It takes about 4000 kilowatt hours to charge and EV and drive it about 12,000 miles per year. The US produces about 4000 billion kWh each year. On a per EV basis, that’s a billion kWh. If there are 1 million EVs, then all the EVs would use 0.1% of all power generated. Charging off hours would almost certainly accommodate that and it will be a while until we have a million EVs.

While looking up the data use above, I came across some interesting information. Natural gas provides about 1700 billion kWh, renewables and nuclear provide 790 billion kWh each, coal provides billion 770 kWh and petroleum about 36 billion kWh. I’m surprised that renewables is so high. I’m sure hydroelectric is included, but renewables is the second largest source of electric power.

1700 lbs of what? Is there a shortage of manure in Ohio?

… and now, the latest move toward increased use of solar power in my state:

Smoke and mirrors. Do the hard analysis in all weather conditions.

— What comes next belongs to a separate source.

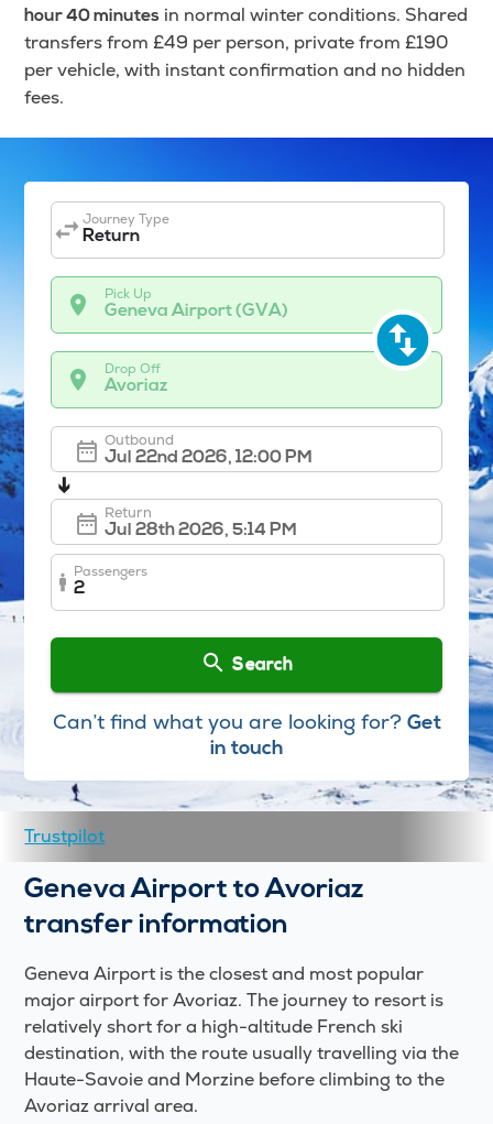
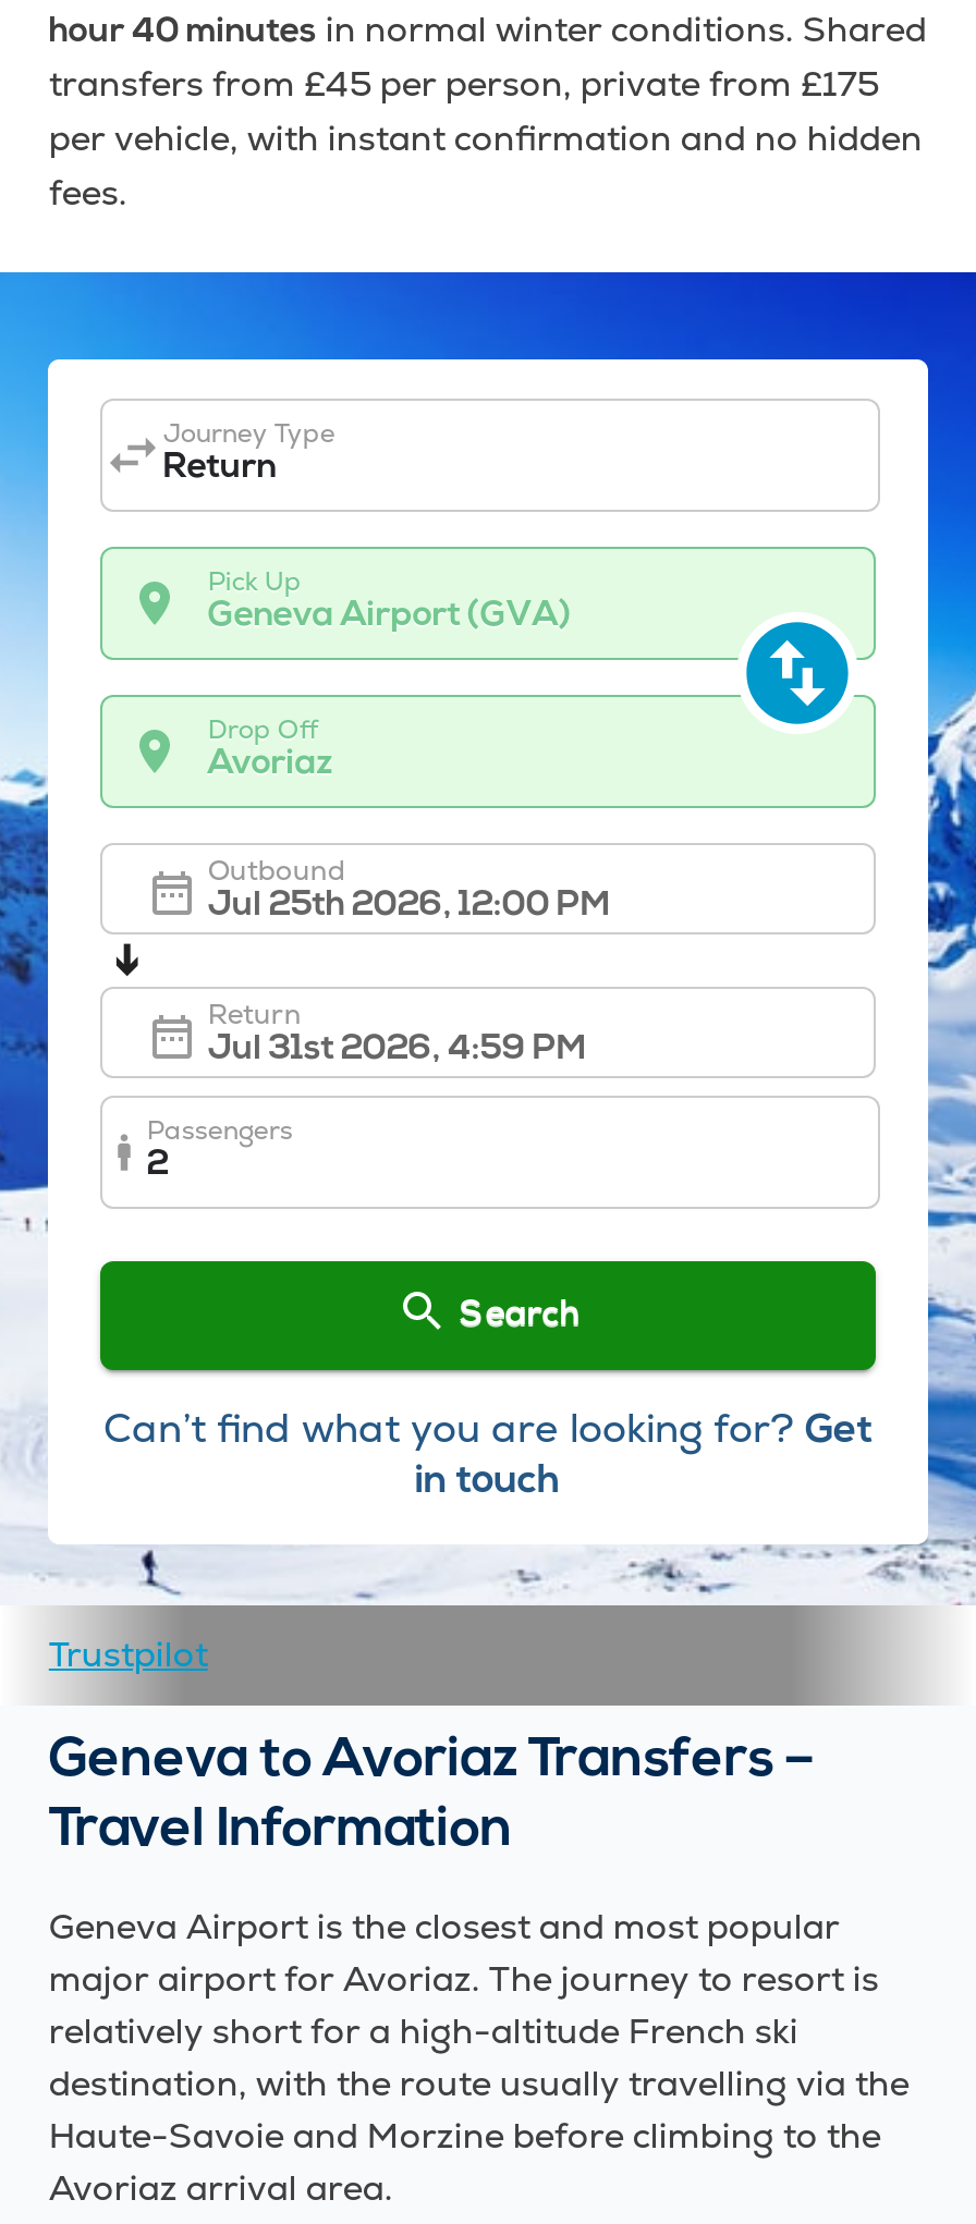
[25,31,448,54] transfers from £49 per person, private from £190 -> [49,61,879,107] transfers from £45 per person, private from £175
[25,876,364,939] Geneva Airport to Avoriaz | transfer information -> [49,1734,816,1858] Geneva to Avoriaz Transfers – | Travel Information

Consult what happened in the Texas storm.

Oh you mean where they had a complete systemic failure because they privatized their electrical system, removed it from 2 major national grids, and failed to winterize the entire system particularly their natural gas fired power stations? Texas’ problems were due to greed, not renewable energy sources

Yup!
In addition to their incomprehensible failure to winterize their systems, Texas is the ONLY state that is “independent” of any linkage to any other electrical grid, thus their completely avoidable plight. However, it wasn’t just greed, it was also their ignorance of the realities that every other state seems to be aware of.

I think any states that go fully to solar, wind, ect. should keep their original power plants as a backup. this way what happened in Texas will not happen again in any state.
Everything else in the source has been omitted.